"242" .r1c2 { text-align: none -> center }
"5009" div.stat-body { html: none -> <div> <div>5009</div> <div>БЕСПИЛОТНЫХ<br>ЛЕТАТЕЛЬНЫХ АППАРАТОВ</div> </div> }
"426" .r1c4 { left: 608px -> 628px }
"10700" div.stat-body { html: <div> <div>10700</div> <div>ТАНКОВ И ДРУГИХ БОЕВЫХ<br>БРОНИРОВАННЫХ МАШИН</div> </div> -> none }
--------
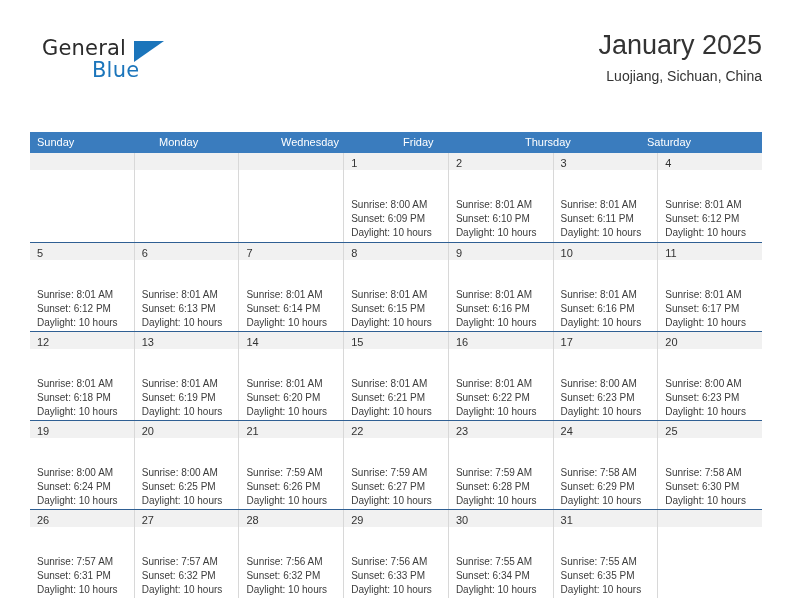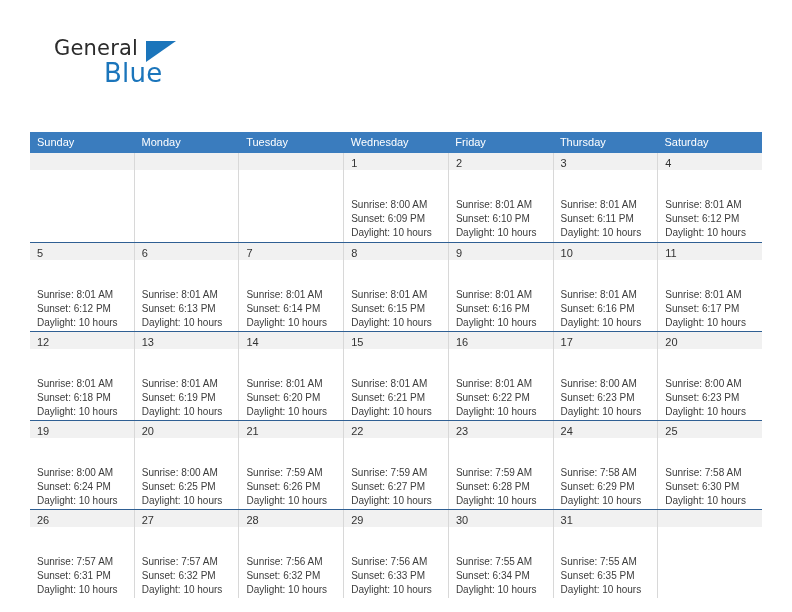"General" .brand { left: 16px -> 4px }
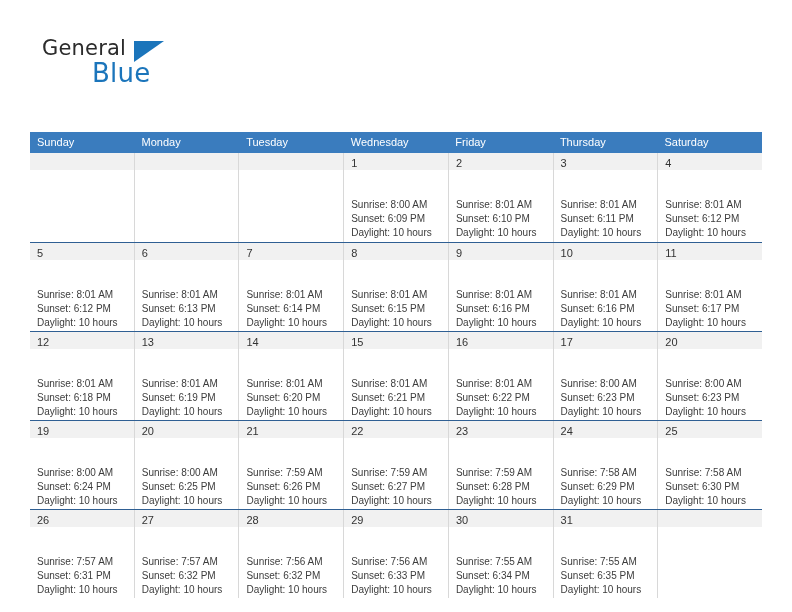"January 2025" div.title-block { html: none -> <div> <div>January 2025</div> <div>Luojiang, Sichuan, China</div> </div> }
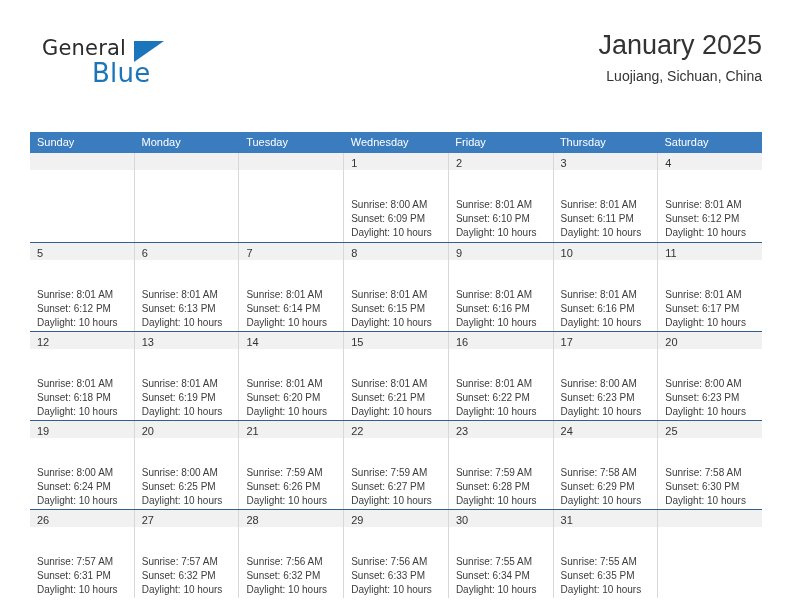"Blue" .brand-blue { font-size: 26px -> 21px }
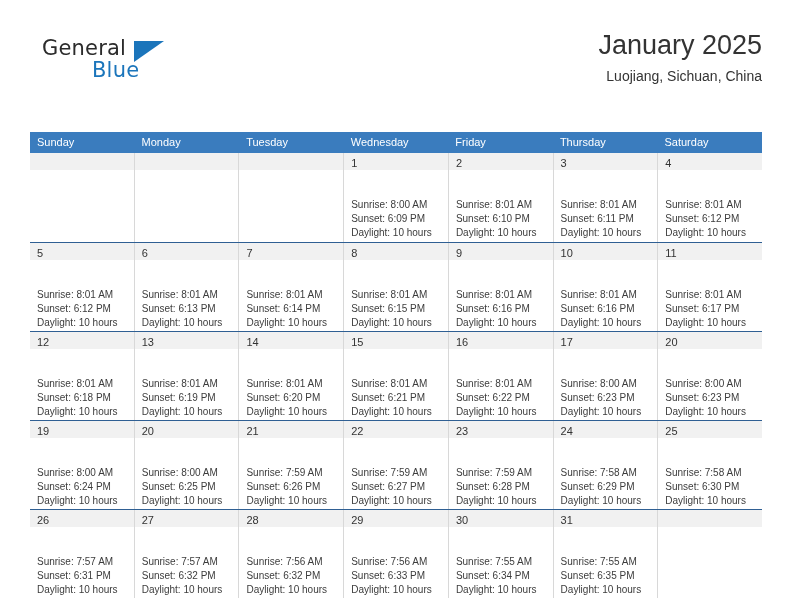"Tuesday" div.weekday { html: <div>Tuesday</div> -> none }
--------
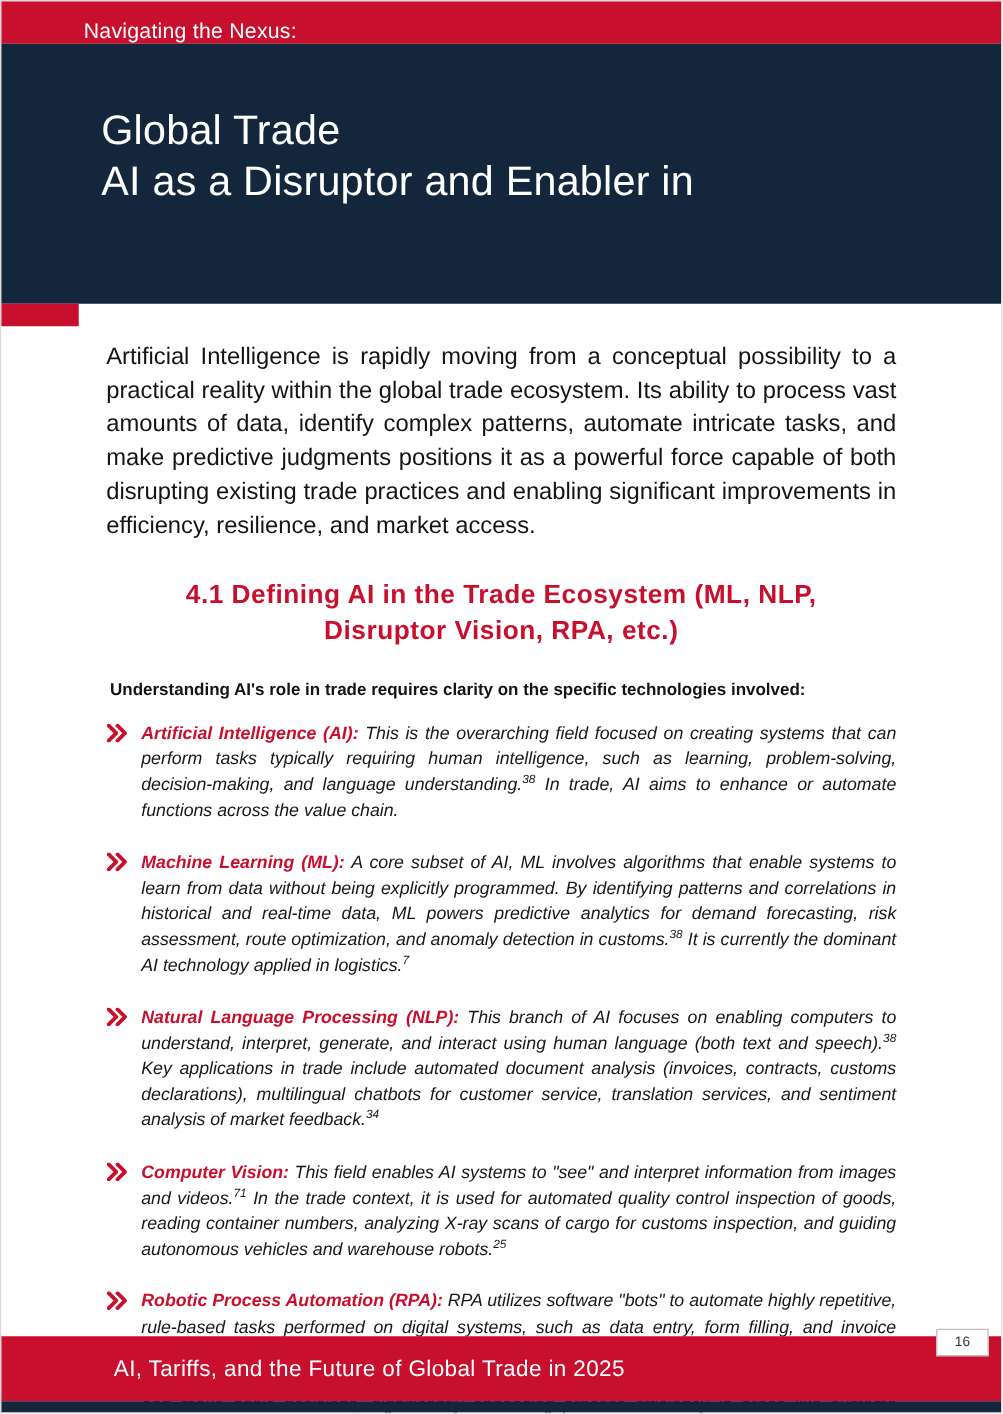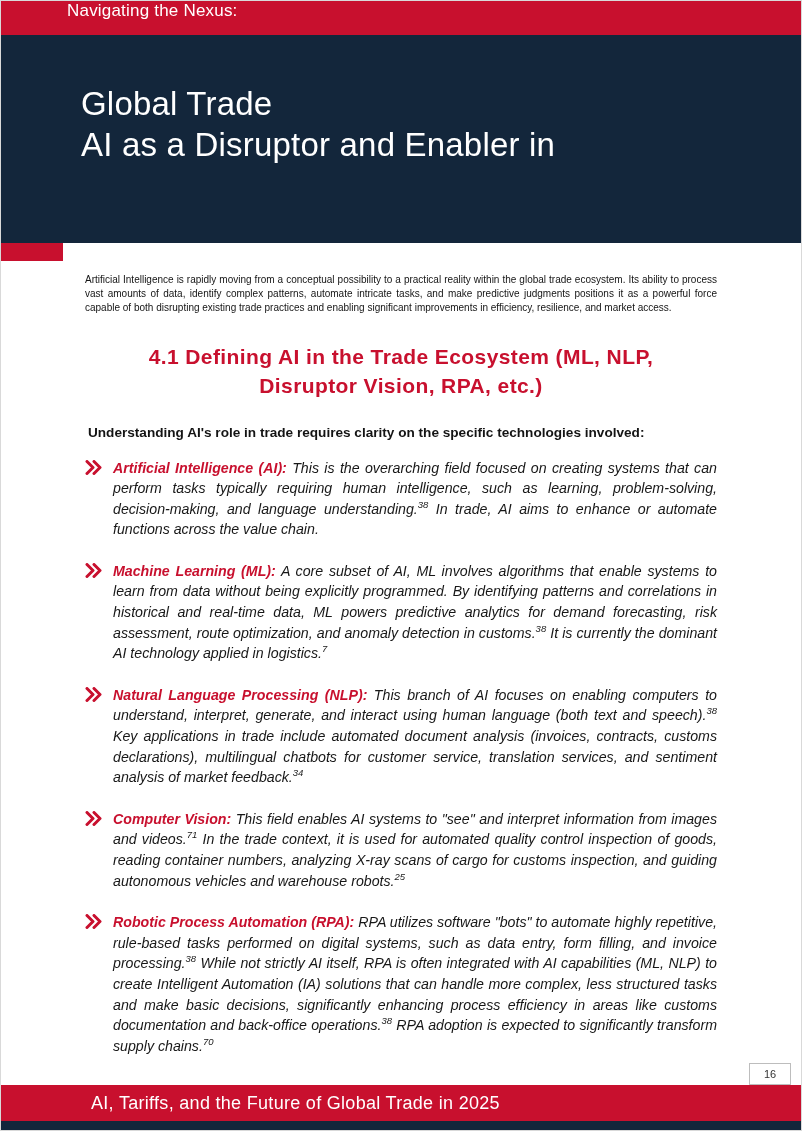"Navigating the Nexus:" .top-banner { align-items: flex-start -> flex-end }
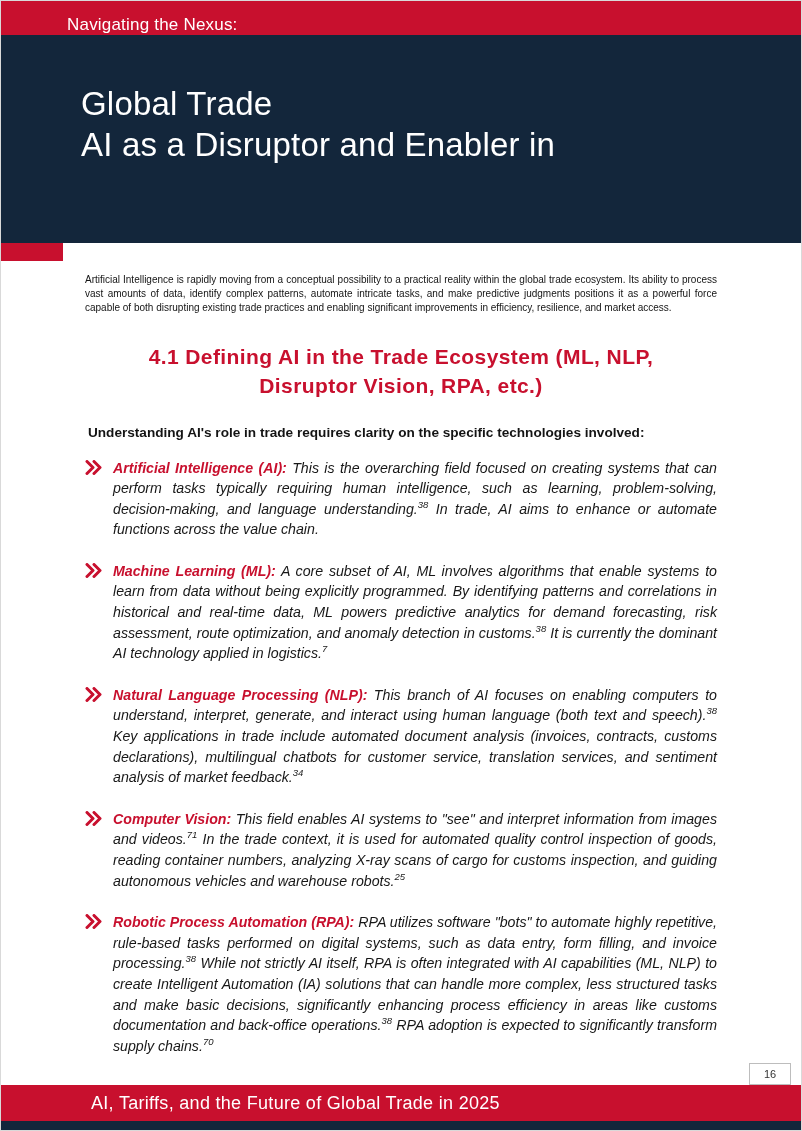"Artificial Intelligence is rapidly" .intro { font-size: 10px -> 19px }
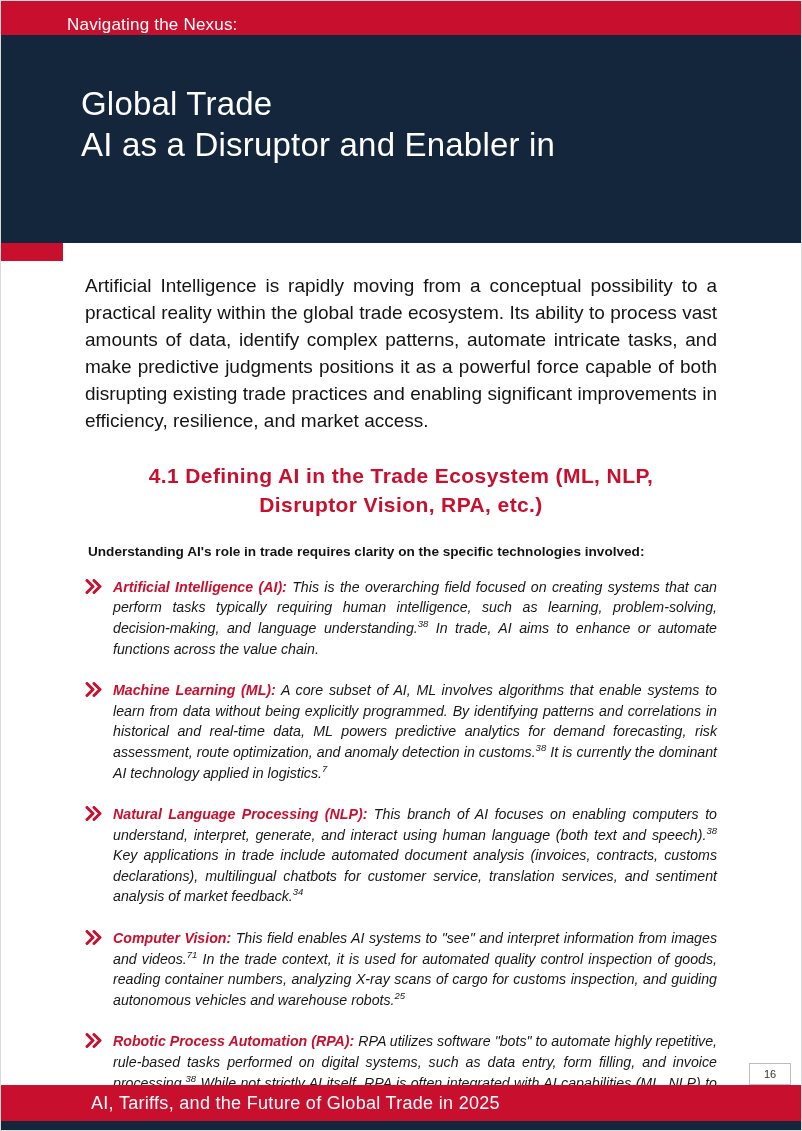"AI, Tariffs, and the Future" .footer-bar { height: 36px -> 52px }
--------
* Problem description *
All lines above with "stat" in them should be returned.

* Exercise output *
"5009" div.stat-body { html: none -> <div> <div>5009</div> <div>БЕСПИЛОТНЫХ<br>ЛЕТАТЕЛЬНЫХ АППАРАТОВ</div> </div> }
"10700" div.stat-body { html: <div> <div>10700</div> <div>ТАНКОВ И ДРУГИХ БОЕВЫХ<br>БРОНИРОВАННЫХ МАШИН</div> </div> -> none }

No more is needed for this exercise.